----- SOURCE DATA

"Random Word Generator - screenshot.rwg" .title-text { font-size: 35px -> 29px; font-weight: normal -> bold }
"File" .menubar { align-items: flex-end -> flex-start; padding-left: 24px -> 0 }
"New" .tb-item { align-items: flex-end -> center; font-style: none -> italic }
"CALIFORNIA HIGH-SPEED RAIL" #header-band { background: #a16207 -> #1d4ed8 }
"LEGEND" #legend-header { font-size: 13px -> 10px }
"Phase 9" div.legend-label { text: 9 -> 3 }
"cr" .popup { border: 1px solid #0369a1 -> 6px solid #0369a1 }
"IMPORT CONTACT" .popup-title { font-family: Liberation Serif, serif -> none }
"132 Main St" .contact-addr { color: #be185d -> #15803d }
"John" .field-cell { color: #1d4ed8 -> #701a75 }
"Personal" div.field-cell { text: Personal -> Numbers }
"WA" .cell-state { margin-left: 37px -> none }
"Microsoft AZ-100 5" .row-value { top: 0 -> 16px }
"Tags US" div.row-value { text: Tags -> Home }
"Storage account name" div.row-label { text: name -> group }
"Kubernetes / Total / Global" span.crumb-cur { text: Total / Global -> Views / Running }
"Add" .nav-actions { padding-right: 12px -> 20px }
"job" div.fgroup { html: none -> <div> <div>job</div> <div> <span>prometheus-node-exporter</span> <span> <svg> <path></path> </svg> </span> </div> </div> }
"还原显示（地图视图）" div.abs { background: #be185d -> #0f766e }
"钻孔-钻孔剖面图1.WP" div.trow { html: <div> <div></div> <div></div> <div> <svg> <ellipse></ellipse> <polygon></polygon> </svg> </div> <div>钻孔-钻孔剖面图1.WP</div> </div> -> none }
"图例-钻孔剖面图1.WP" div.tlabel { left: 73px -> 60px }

----------

** PROBLEM TO SOLVE **
After locating the line with "color: #1d4ed8 ->", please repeat it and every line after it exactly, through the end of the data above.

** RESPONSE BELOW **
"John" .field-cell { color: #1d4ed8 -> #701a75 }
"Personal" div.field-cell { text: Personal -> Numbers }
"WA" .cell-state { margin-left: 37px -> none }
"Microsoft AZ-100 5" .row-value { top: 0 -> 16px }
"Tags US" div.row-value { text: Tags -> Home }
"Storage account name" div.row-label { text: name -> group }
"Kubernetes / Total / Global" span.crumb-cur { text: Total / Global -> Views / Running }
"Add" .nav-actions { padding-right: 12px -> 20px }
"job" div.fgroup { html: none -> <div> <div>job</div> <div> <span>prometheus-node-exporter</span> <span> <svg> <path></path> </svg> </span> </div> </div> }
"还原显示（地图视图）" div.abs { background: #be185d -> #0f766e }
"钻孔-钻孔剖面图1.WP" div.trow { html: <div> <div></div> <div></div> <div> <svg> <ellipse></ellipse> <polygon></polygon> </svg> </div> <div>钻孔-钻孔剖面图1.WP</div> </div> -> none }
"图例-钻孔剖面图1.WP" div.tlabel { left: 73px -> 60px }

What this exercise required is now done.